Veteran brings deep IT expertise and strategic direction to campus
ATHENS, Ohio (March 7, 2007) -- Ohio University President Roderick J. McDavis announced today that Brice Bible will become the university's chief information officer, effective April 16.
Bible comes to Ohio University from the University of Tennessee, Knoxville, where he is interim CIO and assistant vice president for Information Technology.
"Brice stood out for his ability to think analytically, work with all stakeholders and understand organizational issues," McDavis said. "We wanted someone with a record of success who could create a strategic direction for IT that fits in with our mission of academic excellence."
Overseeing an $18 million budget and approximately 150 employees, Bible will lead the university's central information technology group, which comprises computer, infrastructure and security policies, central e-mail, telephone, computer networking and administrative data services. He will report directly to the president as a member of the senior administrative cabinet.
At Tennessee, he was responsible for all aspects of information technology and led IT restructuring efforts that included implementing a comprehensive IT security plan, strategic assessment of IT, and a new system that consolidated e-mail and calendar items on campus. He also fostered a partnership between University of Tennessee faculty and the nearby Oak Ridge National Laboratory that created a network for advanced research projects.

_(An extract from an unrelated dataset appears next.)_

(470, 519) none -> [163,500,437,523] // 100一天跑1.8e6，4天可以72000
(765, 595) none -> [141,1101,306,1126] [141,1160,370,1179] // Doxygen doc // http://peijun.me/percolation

Other Bible initiatives helped reduce costs and improve learning resources. For instance, he developed a print management system for student computer labs that reduced paper expenditures by 50 percent and was instrumental in developing an information commons area in the library.
Bible's experience goes beyond technology. He has been involved in teaching, research, applied research and academic programming in higher education. He holds numerous patents and has experience in private industry.

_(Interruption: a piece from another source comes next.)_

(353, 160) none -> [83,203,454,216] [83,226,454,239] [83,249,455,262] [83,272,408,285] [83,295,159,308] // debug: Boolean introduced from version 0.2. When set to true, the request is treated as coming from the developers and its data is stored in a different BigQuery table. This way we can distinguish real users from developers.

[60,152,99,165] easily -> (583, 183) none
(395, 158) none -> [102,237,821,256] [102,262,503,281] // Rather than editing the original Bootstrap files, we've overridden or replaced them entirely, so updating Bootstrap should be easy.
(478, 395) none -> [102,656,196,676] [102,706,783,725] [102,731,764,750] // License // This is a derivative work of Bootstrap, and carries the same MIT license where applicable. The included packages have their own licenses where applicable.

"The words that come to mind with Brice are 'balanced' and 'expertise,'" Hans Kruse, professor in the School of Communication Systems Management who sat on the search committee, said of Bible. "Brice showed in his campus visit an understanding of administrative computing systems and of IT support for the academic side of the university. I thought he was very balanced in that way."

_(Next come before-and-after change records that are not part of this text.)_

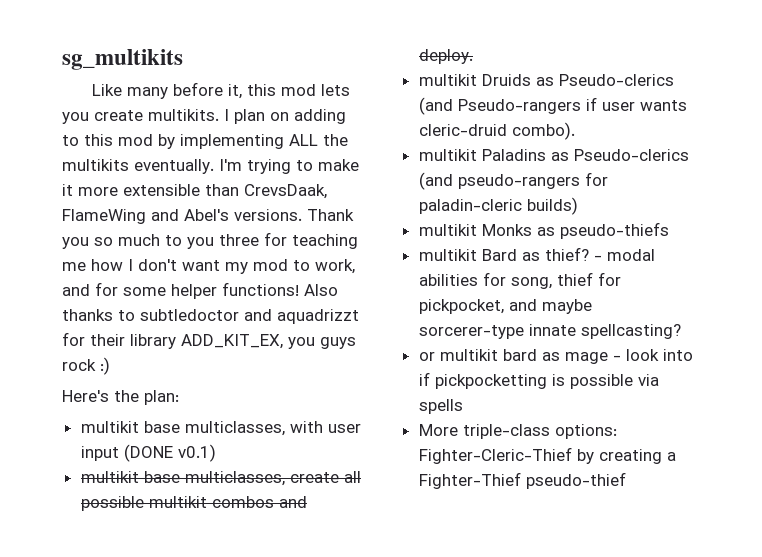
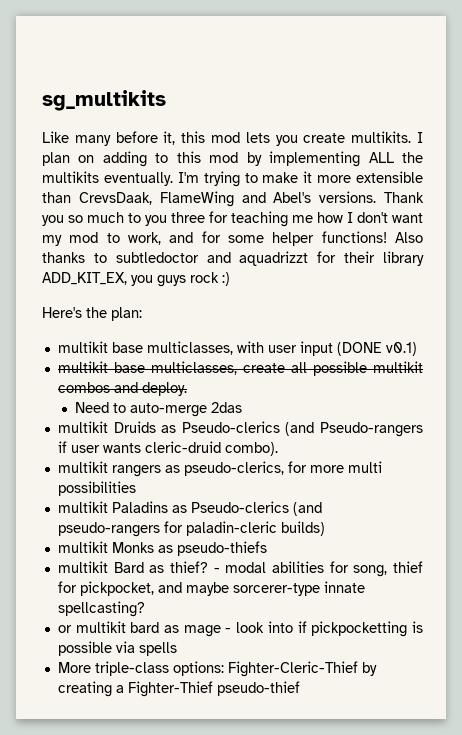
(473, 56) none -> [74,402,242,417] // Need to auto-merge 2das
(575, 131) none -> [57,461,382,477] [57,481,136,496] // multikit rangers as pseudo-clerics, for more multi possibilities

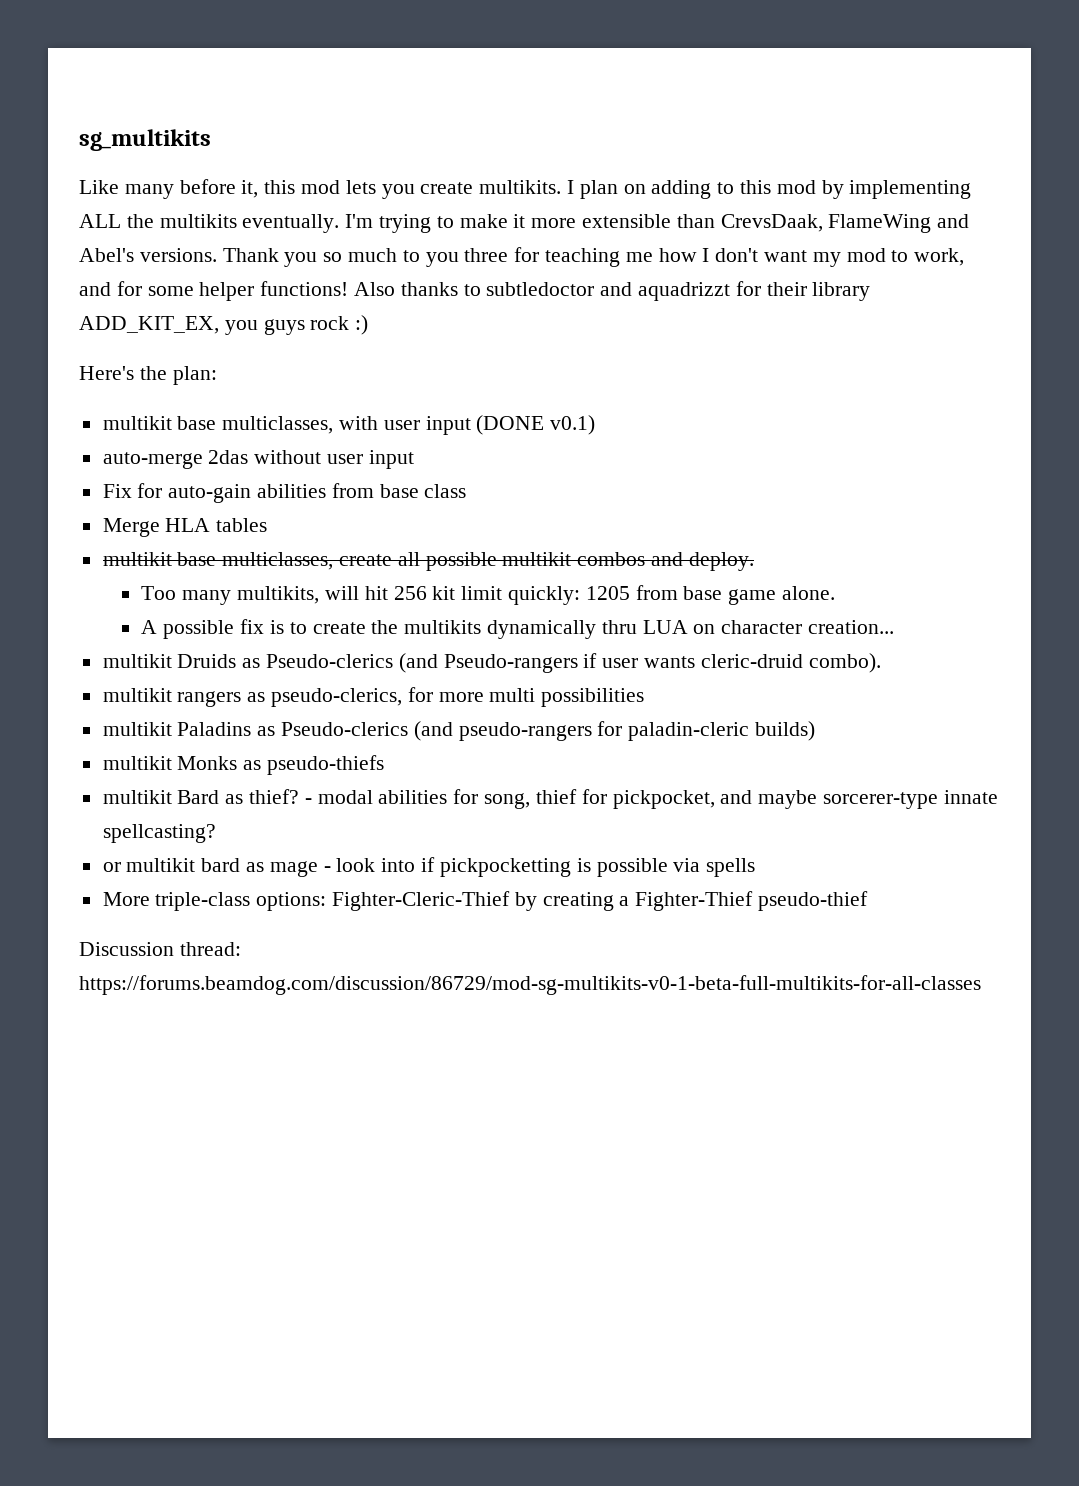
(417, 349) none -> [102,450,414,469] [102,483,467,503] [102,518,268,537] // auto-merge 2das without user input // Fix for auto-gain abilities from base class // Merge HLA tables
[74,402,242,417] Need to auto-merge 2das -> [141,585,835,605] [141,619,894,639] Too many multikits, will hit 256 kit limit quickly: 1205 from base game alone. // A possible fix is to create the multikits dynamically thru LUA on character creation...
(300, 688) none -> [79,942,241,956] [79,975,981,995] // Discussion thread: https://forums.beamdog.com/discussion/86729/mod-sg-multikits-v0-1-beta-full-multikits-for-all-classes

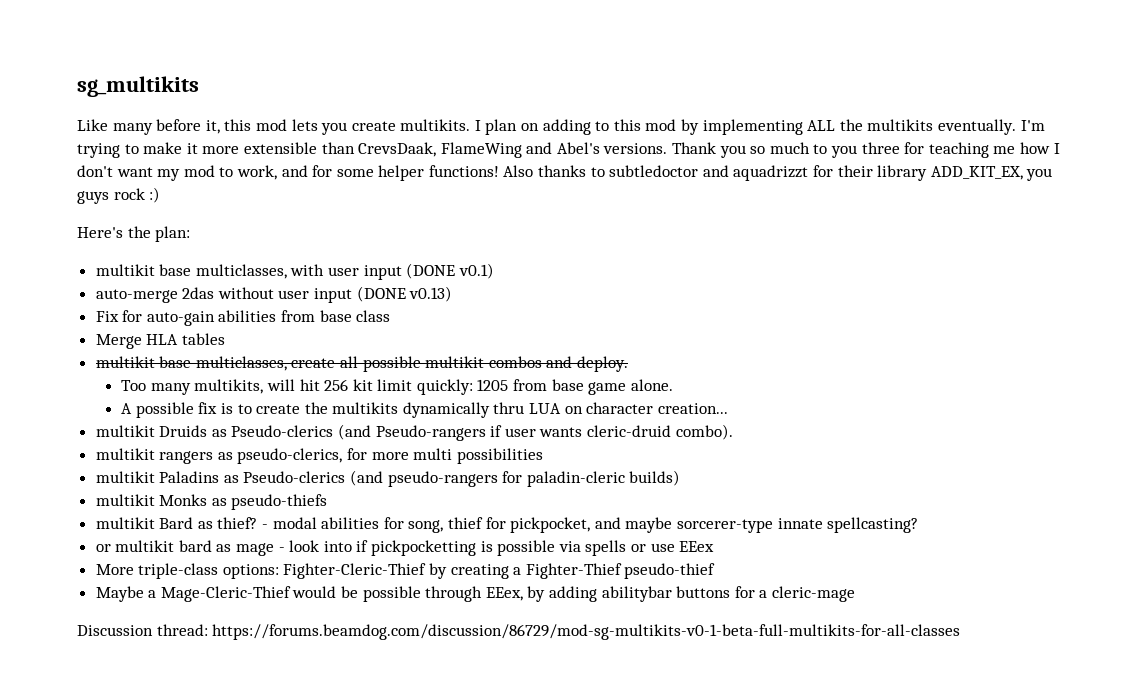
(414, 459) none -> [356,286,453,302] (DONE v0.13)
(756, 867) none -> [630,541,715,552] or use EEex
(869, 901) none -> [95,586,855,602] // Maybe a Mage-Cleric-Thief would be possible through EEex, by adding abilitybar buttons for a cleric-mage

Bible is not daunted by the challenges Ohio University's IT operations have faced; in fact, he believes there's an upside to the scrutiny and transparency that resulted.
"This was one of the best opportunities from an IT perspective in the whole country today," Bible said. "There are CIOs who would give anything to have their universities collectively talk about, openly discuss and debate what everyone wants from IT," he said.
Bible has worked at University of Tennessee since 1990, in various units including its Center for Space Transportation and Applied Research; the Technology Transfer, Industrial Relations and Continuing Education office; and the research and information technology division. Prior to joining the university, he worked for the utilities industry.
"I feel strongly that my background fits very well with where Ohio University is today. I want to help transition IT into the type of program this university deserves," Bible said.
"Brice is an unusual IT person because he can communicate his ideas to basic users of technology in a way that they understand it," University of Tennessee Provost Emeritus Anne Mayhew said. "He took the clunky, home-grown IT system that was in place for years and streamlined it into an impressive IT portfolio. He was great to work with and did an extraordinary job during difficult times at the university."
Vice President for Finance and Administration Bill Decatur served as chair of the CIO search committee. Shawn Ostermann, associate professor and chair of the School of Electrical Engineering and Computer Science in the Russ College of Engineering and Technology, stepped in as interim CIO in December.
Bible, 45, earned his bachelor's degree in mechanical engineering from Tennessee Tech University and his MBA from the University of Tennessee at Chattanooga.
A native of South Pittsburg, Tenn., Bible and his wife, Chele, have three children: Joshua, 21, Matthew, 19, and Anna Rose, 9.